## [Required action]
Return each line of the data below verbatim; pictures are to be left out.

## [Data under study]
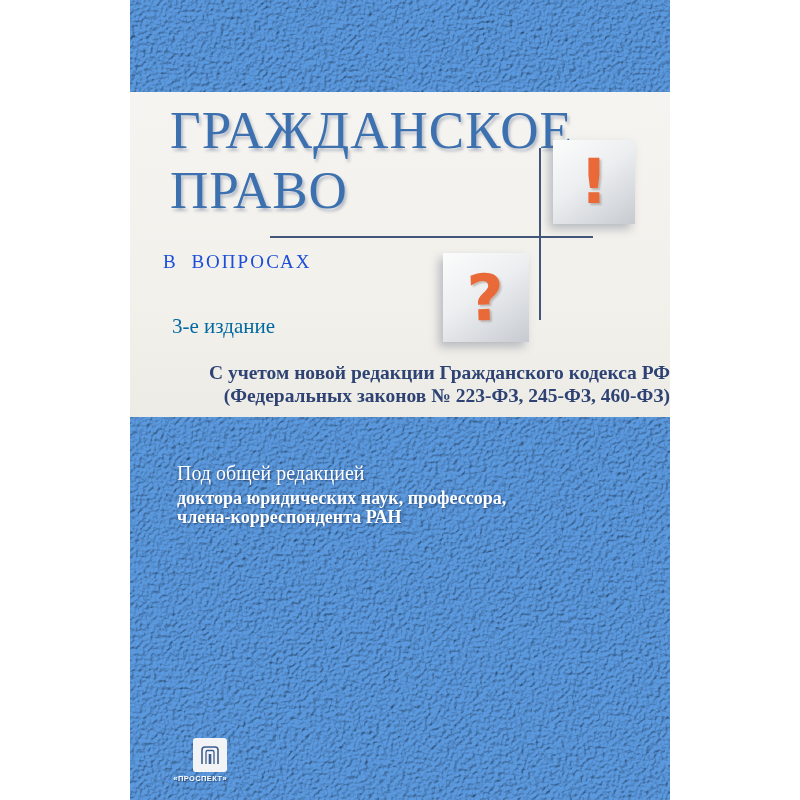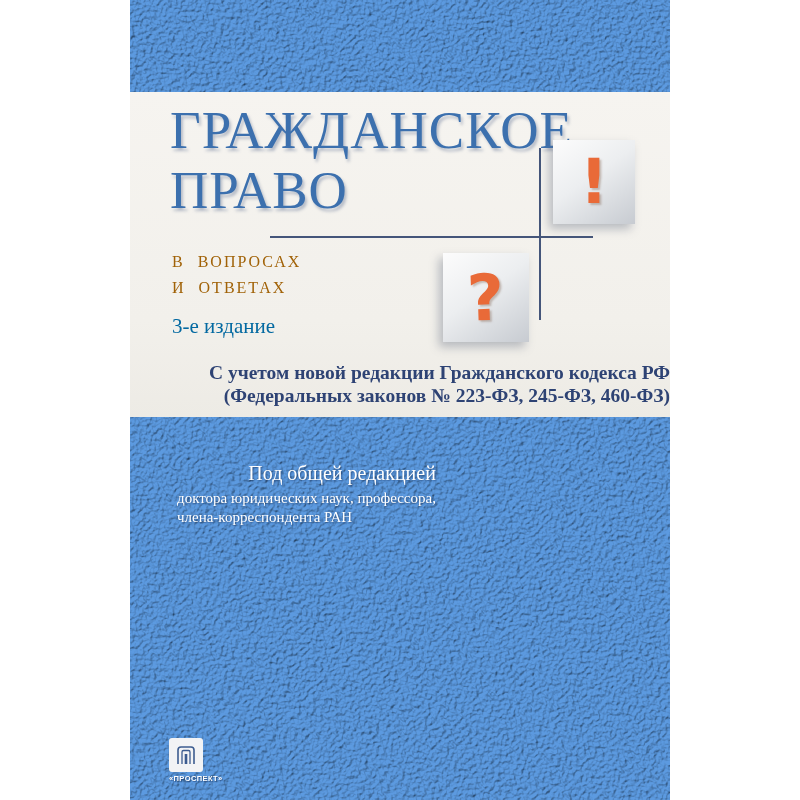"В ВОПРОСАХ" .subtitle { color: #a16207 -> #1d4ed8; font-size: 16px -> 19px; left: 42px -> 33px }
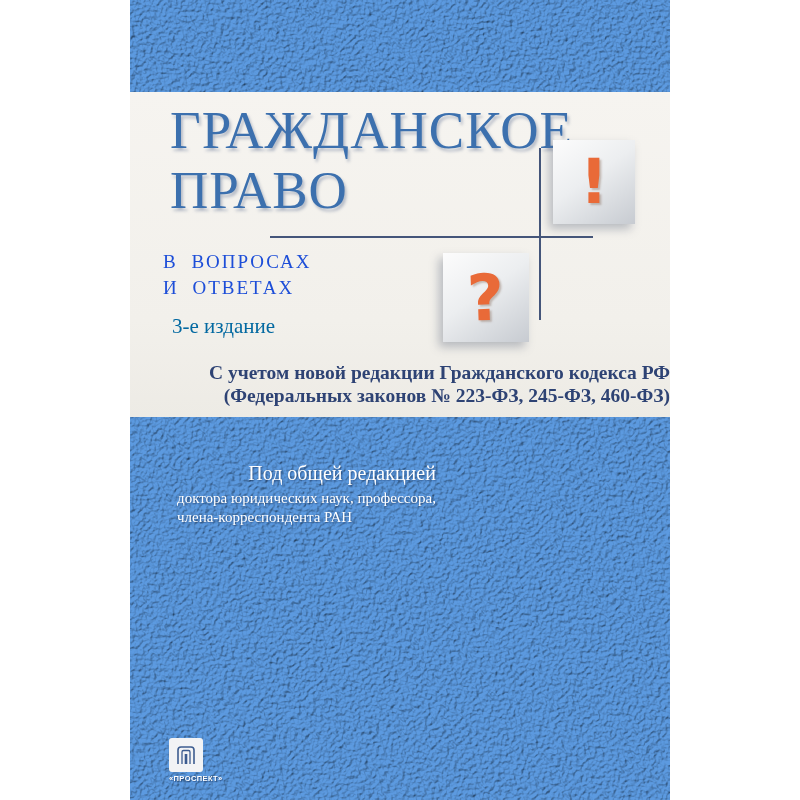"И ОТВЕТАХ" div { html: <div>И ОТВЕТАХ</div> -> none }
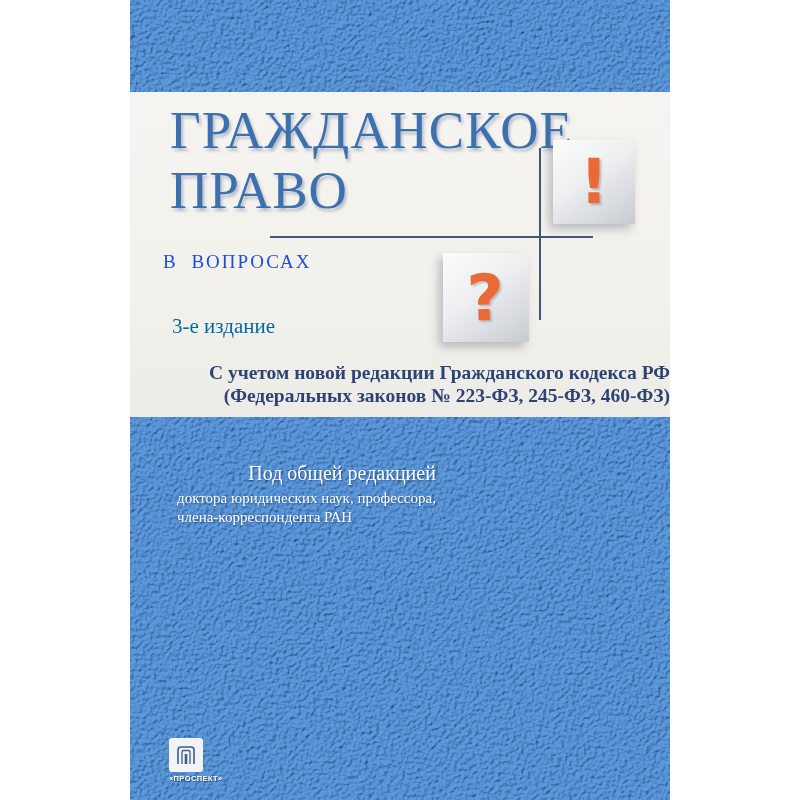"Под общей редакцией" .ed-h { text-align: right -> none }
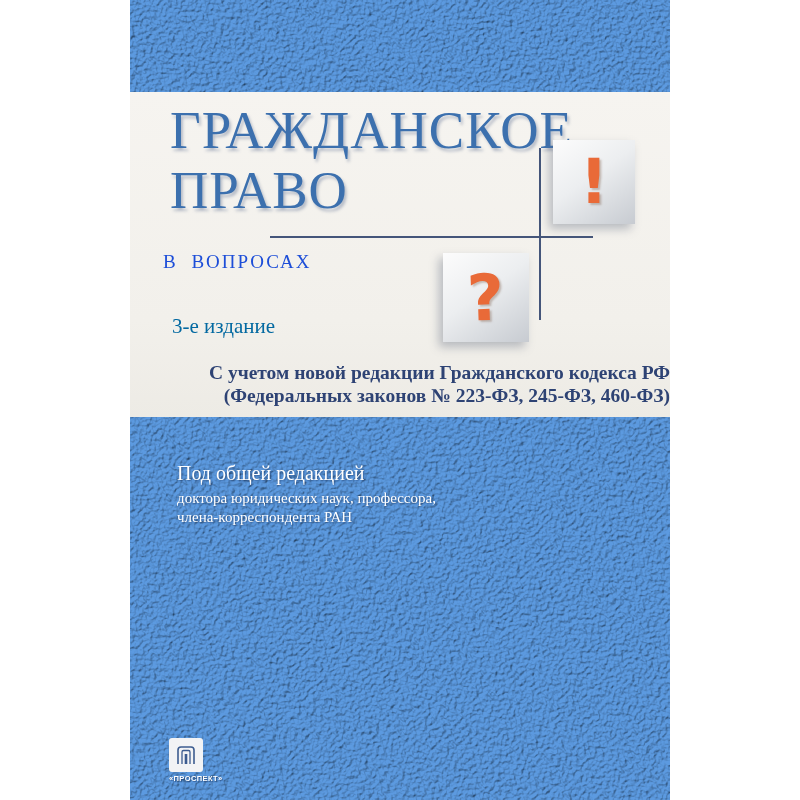"доктора юридических наук, профессора," .ed-s { font-size: 15px -> 18px; font-weight: none -> bold }
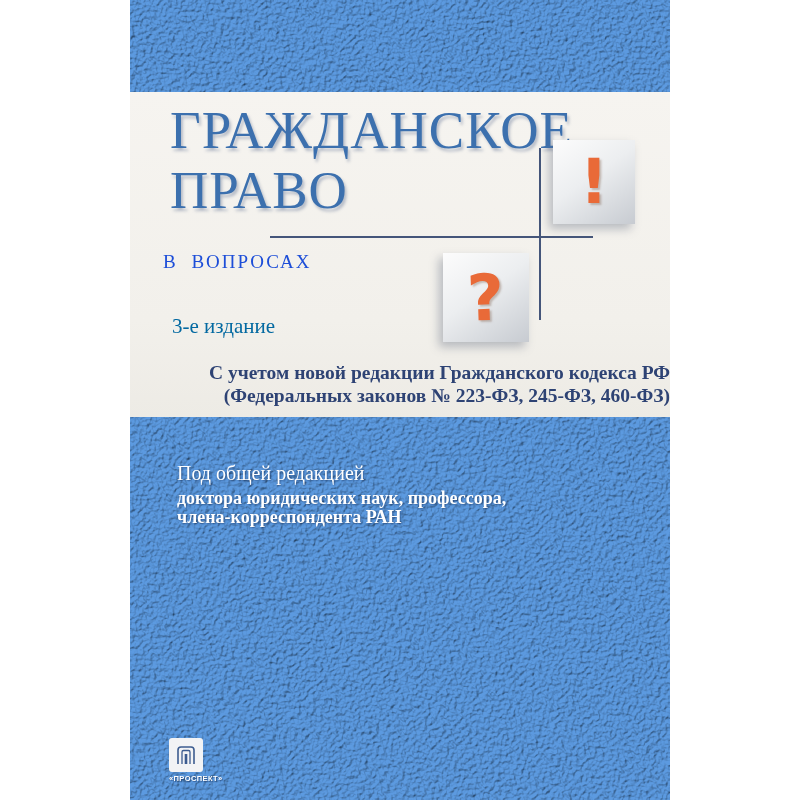"«ПРОСПЕКТ»" .publisher { align-items: flex-start -> flex-end }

## [Solution to the problem]
"В ВОПРОСАХ" .subtitle { color: #a16207 -> #1d4ed8; font-size: 16px -> 19px; left: 42px -> 33px }
"И ОТВЕТАХ" div { html: <div>И ОТВЕТАХ</div> -> none }
"Под общей редакцией" .ed-h { text-align: right -> none }
"доктора юридических наук, профессора," .ed-s { font-size: 15px -> 18px; font-weight: none -> bold }
"«ПРОСПЕКТ»" .publisher { align-items: flex-start -> flex-end }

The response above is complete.